Casi siempre se le veía con un pedazo de cualquier cosa comestible en la mano diminuta y breve como la patita de una lagartija.

Entonces inclinaba la cabeza y mascaba con gran ruido, sorbiéndose los mocos, y los ojos se le movían hasta fundirse en una mancha turbia y sin fondo sobre la pálida faz, cuyas contracciones semejaban las de la agonía. Cuando tenía hambre, alargaba el cuello y abría la boca enrojecida, de la que salía una delgada lengua de víbora, para mugir con acento imperativo.

La gente se marchaba santiguándose y musitando una oración.

Aquello les recordaba todos los dolores y desgracias que les había deparado la vida.

Un herrero, hombre viejo y de carácter melancólico, repetía a menudo:

—Cuando veo esa bocaza que se lo traga todo, se me ocurre que mi fuerza ha sido también devorada por algo, no sé qué, pero que se le parece mucho. Y pienso que todos nosotros vivimos y morimos para mantener parásitos.

Aquella cara enmudecida suscitaba en todas las conciencias ideas tristes y sentimientos de espanto.

La madre escuchaba los comentarios de sus vecinos sin despegar los labios. Sus cabellos encanecieron prematuramente y las arrugas se fueron extendiendo por su rostro. Hacía ya tiempo que había perdido el hábito de reír. No ignoraban los vecinos que la infeliz se pasaba las noches enteras a la puerta de su casa mirando al cielo, como si esperase que de allí pudiera llegar el socorro. Y se decían unos a otros, encogiéndose de hombros:

—¿Qué estará esperando?

Terminaron por aconsejarle:

—¡Llévalo a la plaza, junto a la iglesia! Por allí pasan los extranjeros y le echarán limosna.

—Sería horrible que lo vieran los extranjeros —contestó la madre, horrorizada—. ¿Qué pensarían de nosotros?

—La desgracia existe en todos los países —le contestaron—, cosa que nadie ignora.

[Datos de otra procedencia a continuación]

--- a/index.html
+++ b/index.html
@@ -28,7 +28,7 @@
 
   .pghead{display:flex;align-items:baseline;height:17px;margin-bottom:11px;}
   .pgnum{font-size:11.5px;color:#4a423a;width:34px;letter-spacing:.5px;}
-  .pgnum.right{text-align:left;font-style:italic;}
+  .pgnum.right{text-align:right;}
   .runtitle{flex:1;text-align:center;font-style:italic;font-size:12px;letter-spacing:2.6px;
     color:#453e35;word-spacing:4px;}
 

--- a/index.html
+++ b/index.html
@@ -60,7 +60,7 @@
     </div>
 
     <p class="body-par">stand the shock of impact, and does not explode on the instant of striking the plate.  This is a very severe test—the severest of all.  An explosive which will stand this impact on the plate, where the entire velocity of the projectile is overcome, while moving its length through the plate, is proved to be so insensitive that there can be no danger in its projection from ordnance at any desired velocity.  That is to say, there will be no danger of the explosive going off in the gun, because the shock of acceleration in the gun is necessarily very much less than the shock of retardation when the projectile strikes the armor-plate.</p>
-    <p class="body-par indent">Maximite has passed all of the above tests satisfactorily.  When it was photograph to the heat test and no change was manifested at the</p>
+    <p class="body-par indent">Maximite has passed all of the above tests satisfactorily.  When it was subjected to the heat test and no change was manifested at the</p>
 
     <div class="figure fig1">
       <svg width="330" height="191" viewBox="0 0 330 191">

La madre negó con un movimiento de cabeza.

Cierto día, ocurrió que unos extranjeros visitaban el pueblo y lo husmeaban todo, entraron en el patio y se fijaron en el monstruo, que estaba metido en su caja. La madre fue testigo de sus gestos de asco y repugnancia en los rostros satisfechos de aquellas gentes ociosas, oía que hablaban de su hijo, torciendo la boca y entornando los ojos. Singularmente hirieron su corazón unas palabras pronunciadas con desprecio, hostilidad y manifiesto aire de triunfo.

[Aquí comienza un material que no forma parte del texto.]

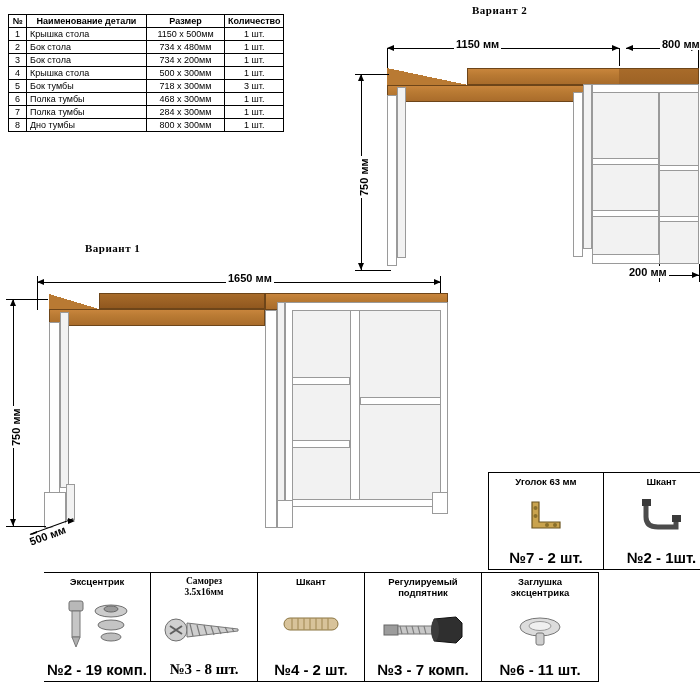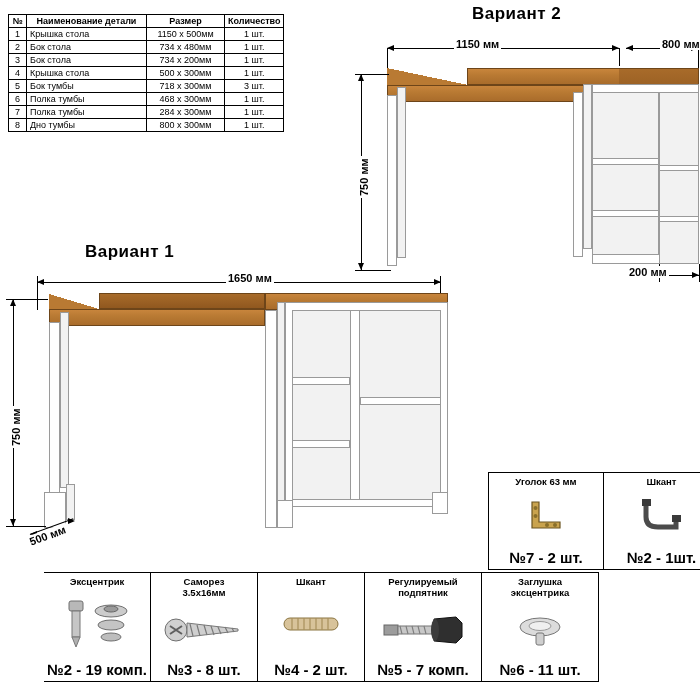--- a/index.html
+++ b/index.html
@@ -37,7 +37,7 @@
 
   
   .variant-title{
-    font-size:17px;font-weight:bold;letter-spacing:.5px;
+    font-size:11px;font-weight:bold;letter-spacing:.5px;font-family:Liberation Serif, serif;
   }
 
   

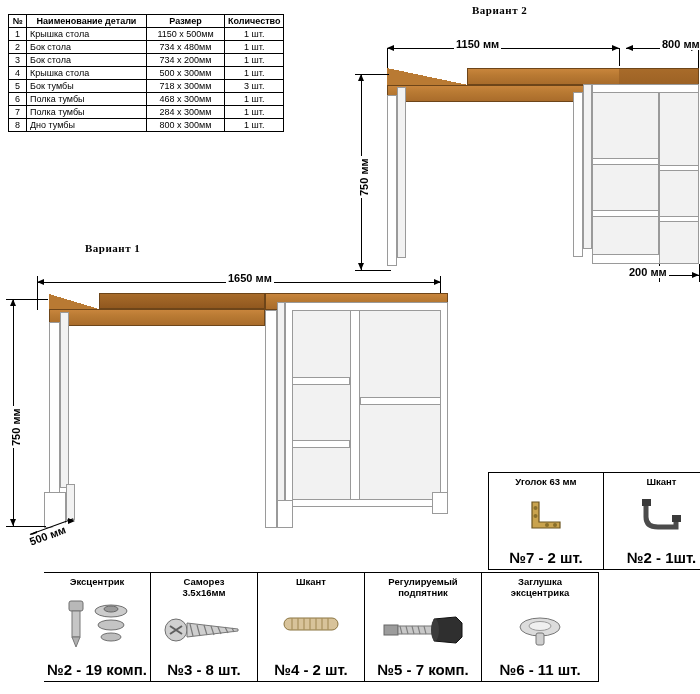--- a/index.html
+++ b/index.html
@@ -302,7 +302,7 @@
     <div class="hw-qty">№2 - 19 комп.</div>
   </div>
 
-  <div class="hw-cell" style="width:107px;height:110px;border-left:none;">
+  <div class="hw-cell" style="width:107px;height:110px;border-left:none;font-family:Liberation Serif, serif;">
     <div class="hw-title">
       <span>Саморез</span><br>
       <span>3.5х16мм</span>

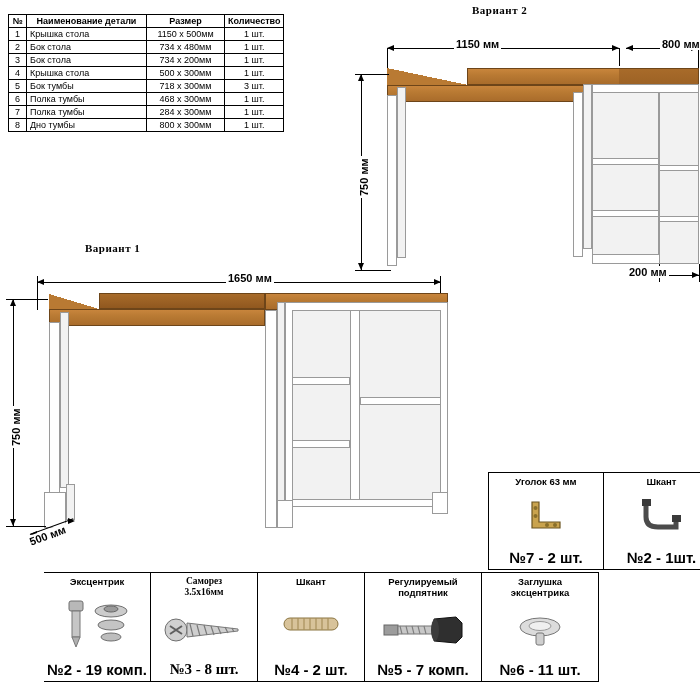--- a/index.html
+++ b/index.html
@@ -343,7 +343,7 @@
         <ellipse cx="57" cy="17" rx="4" ry="11" fill="#3c3c3c"></ellipse>
       </svg>
     </div>
-    <div class="hw-qty">№5 - 7 комп.</div>
+    <div class="hw-qty">№3 - 7 комп.</div>
   </div>
 
   <div class="hw-cell" style="width:117px;height:110px;border-left:none;">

Guardó en su memoria aquellos sonidos, repitió mentalmente, muchas veces, las palabras extrañas en que su corazón de italiana y de madre percibía un sentido ofensivo; aquel mismo día fue a ver a un conocido suyo, viajante de comercio, y le preguntó qué significaban aquellas palabras.

—¡Depende de quién las diga! —repuso el viajante, frunciendo el ceño—. Significan: Italia degenera antes que todas las demás razas latinas, ¿Dónde has oído esa mentira?

Ella se fue sin responder.

Al día siguiente, su hijo se dio un atracón y murió entre convulsiones.

Ella estaba sentada en el patio, junto al cajón, posada la mano en la cabeza sin vida del hijo, esperando serenamente algo, mirando interrogante a los ojos de cuantos se acercaban a ella para ver al muerto.

Todos guardaban silencio, nadie le preguntaba nada, aunque quizás muchos quisieran felicitarla pues se había librado de su esclavitud, decirle unas palabras de consuelo —pues había perdido a su hijo—, pero todos callaban. A veces, la gente comprende que hay cosas de las que no es posible hablar hasta el fin.

Después de aquello, la mujer continuó largo tiempo mirando a la cara a la gente, como preguntándole algo; luego, se tornó tan corriente y sencilla como todos.